To create a unique index, use the db.collection.createIndex() method with the unique option set to true. For example, to create a unique index on the user_id field of the members collection, use the following operation in the mongo shell:
db.members.createIndex( { "user_id": 1 }, { unique: true } )
By default, unique is false on MongoDB indexes.
If you use the unique constraint on a compound index, then MongoDB will enforce uniqueness on the combination of values rather than the individual value for any or all values of the key.
Behavior¶
Unique Constraint Across Separate Documents¶
The unique constraint applies to separate documents in the collection. That is, the unique index prevents separate documents from having the same value for the indexed key, but the index does not prevent a document from having multiple elements or embedded documents in an indexed array from having the same value. In the case of a single document with repeating values, the repeated value is inserted into the index only once.
For example, a collection has a unique index on a.b:
db.collection.createIndex( { "a.b": 1 }, { unique: true } )

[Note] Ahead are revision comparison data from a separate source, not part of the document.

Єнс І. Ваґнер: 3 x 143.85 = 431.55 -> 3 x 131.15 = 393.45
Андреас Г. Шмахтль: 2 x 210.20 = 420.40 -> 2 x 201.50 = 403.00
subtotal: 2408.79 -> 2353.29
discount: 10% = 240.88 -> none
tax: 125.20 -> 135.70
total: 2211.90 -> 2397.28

The unique index permits the insertion of the following document into the collection if no other document in the collection has the a.b value of 5:
db.collection.insert( { a: [ { b: 5 }, { b: 5 } ] } )
Unique Index and Missing Field¶
If a document does not have a value for the indexed field in a unique index, the index will store a null value for this document. Because of the unique constraint, MongoDB will only permit one document that lacks the indexed field. If there is more than one document without a value for the indexed field or is missing the indexed field, the index build will fail with a duplicate key error.
For example, a collection has a unique index on x:
db.collection.createIndex( { "x": 1 }, { unique: true } )
The unique index allows the insertion of a document without the field x if the collection does not already contain a document missing the field x:
db.collection.insert( { y: 1 } )
However, the unique index errors on the insertion of a document without the field x if the collection already contains a document missing the field x:
db.collection.insert( { z: 1 } )
The operation fails to insert the document because of the violation of the unique constraint on the value of the field x:
WriteResult({
"nInserted" : 0,
"writeError" : {
"code" : 11000,
"errmsg" : "E11000 duplicate key error index: test.collection.$a.b_1 dup key: { : null }"
}
})
You can combine the unique constraint with the sparse index to filter these null values from the unique index and avoid the error.
Unique Partial Indexes¶
New in version 3.2.
Partial indexes only index the documents in a collection that meet a specified filter expression. If you specify both the partialFilterExpression and a unique constraint, the unique constraint only applies to the documents that meet the filter expression. A partial index with a unique constraint does not prevent the insertion of documents that do not meet the unique constraint if the documents do not meet the filter criteria. For an example, see Partial Index with Unique Constraint.